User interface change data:
------------------------------------------------

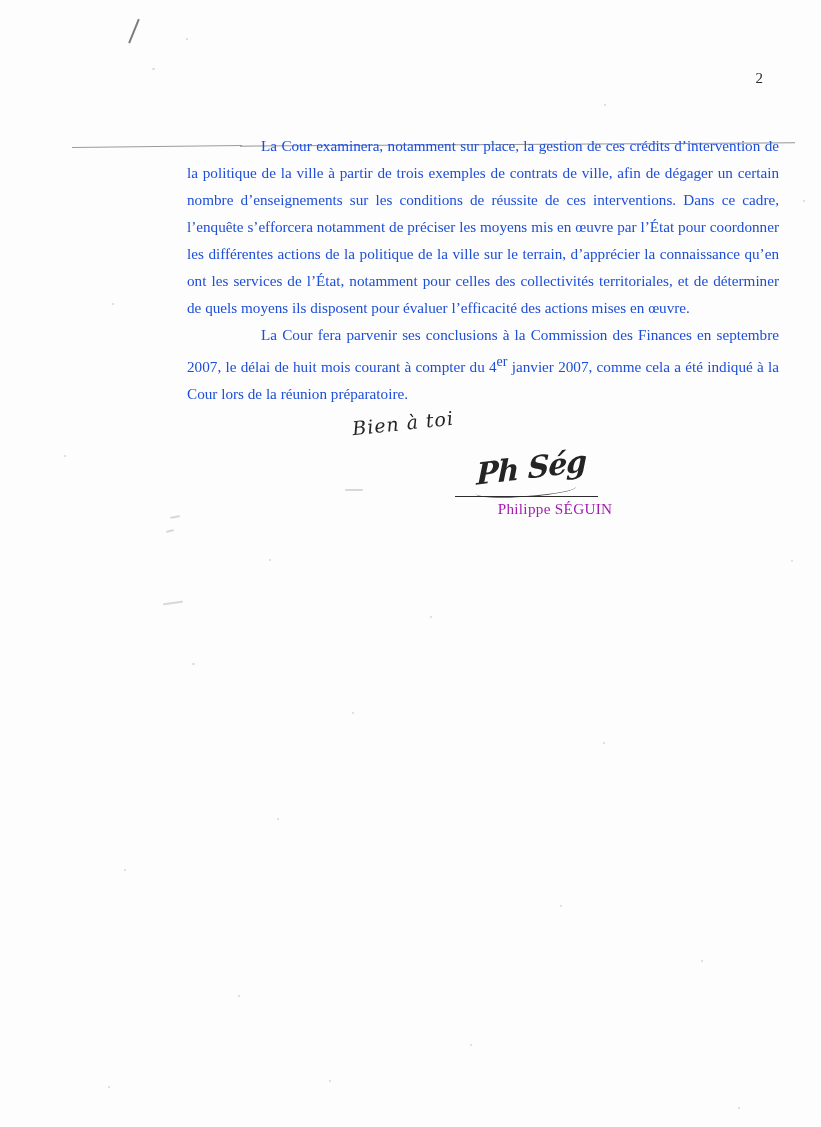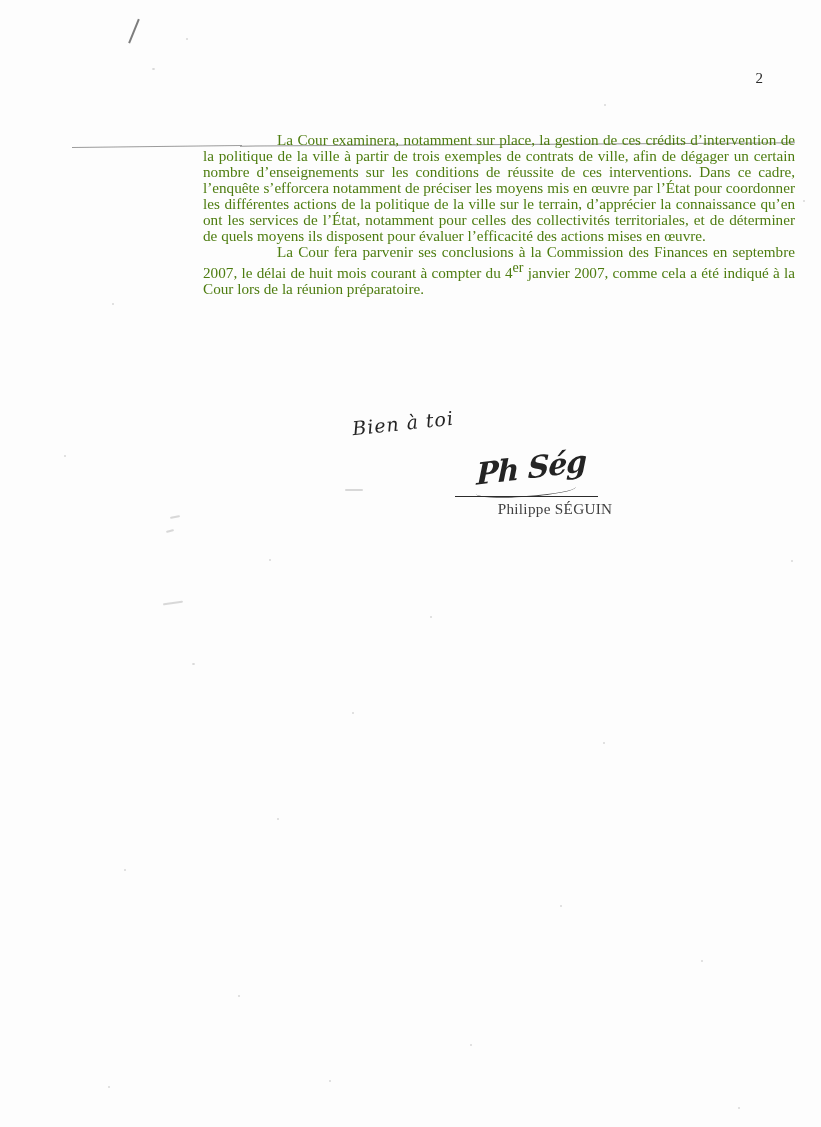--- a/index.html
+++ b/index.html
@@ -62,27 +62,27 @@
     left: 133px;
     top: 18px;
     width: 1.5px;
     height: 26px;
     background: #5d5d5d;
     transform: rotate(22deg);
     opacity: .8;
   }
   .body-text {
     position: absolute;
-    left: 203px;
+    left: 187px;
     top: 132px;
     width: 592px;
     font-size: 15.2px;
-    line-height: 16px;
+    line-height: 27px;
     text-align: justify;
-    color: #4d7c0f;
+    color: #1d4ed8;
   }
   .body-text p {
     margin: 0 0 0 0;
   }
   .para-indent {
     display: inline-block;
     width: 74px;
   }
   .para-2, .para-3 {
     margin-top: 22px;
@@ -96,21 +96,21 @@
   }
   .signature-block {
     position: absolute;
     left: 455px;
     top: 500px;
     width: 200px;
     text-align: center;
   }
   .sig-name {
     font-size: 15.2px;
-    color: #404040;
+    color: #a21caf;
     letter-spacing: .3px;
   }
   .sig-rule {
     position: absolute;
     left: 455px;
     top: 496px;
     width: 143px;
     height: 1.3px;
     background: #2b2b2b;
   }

------------------------------------------------

**TASK TO COMPLETE:** The records above should be written out in full and unchanged, except that pictures are dropped.

**RESPONSE AREA:**
--- a/index.html
+++ b/index.html
@@ -62,27 +62,27 @@
     left: 133px;
     top: 18px;
     width: 1.5px;
     height: 26px;
     background: #5d5d5d;
     transform: rotate(22deg);
     opacity: .8;
   }
   .body-text {
     position: absolute;
-    left: 203px;
+    left: 187px;
     top: 132px;
     width: 592px;
     font-size: 15.2px;
-    line-height: 16px;
+    line-height: 27px;
     text-align: justify;
-    color: #4d7c0f;
+    color: #1d4ed8;
   }
   .body-text p {
     margin: 0 0 0 0;
   }
   .para-indent {
     display: inline-block;
     width: 74px;
   }
   .para-2, .para-3 {
     margin-top: 22px;
@@ -96,21 +96,21 @@
   }
   .signature-block {
     position: absolute;
     left: 455px;
     top: 500px;
     width: 200px;
     text-align: center;
   }
   .sig-name {
     font-size: 15.2px;
-    color: #404040;
+    color: #a21caf;
     letter-spacing: .3px;
   }
   .sig-rule {
     position: absolute;
     left: 455px;
     top: 496px;
     width: 143px;
     height: 1.3px;
     background: #2b2b2b;
   }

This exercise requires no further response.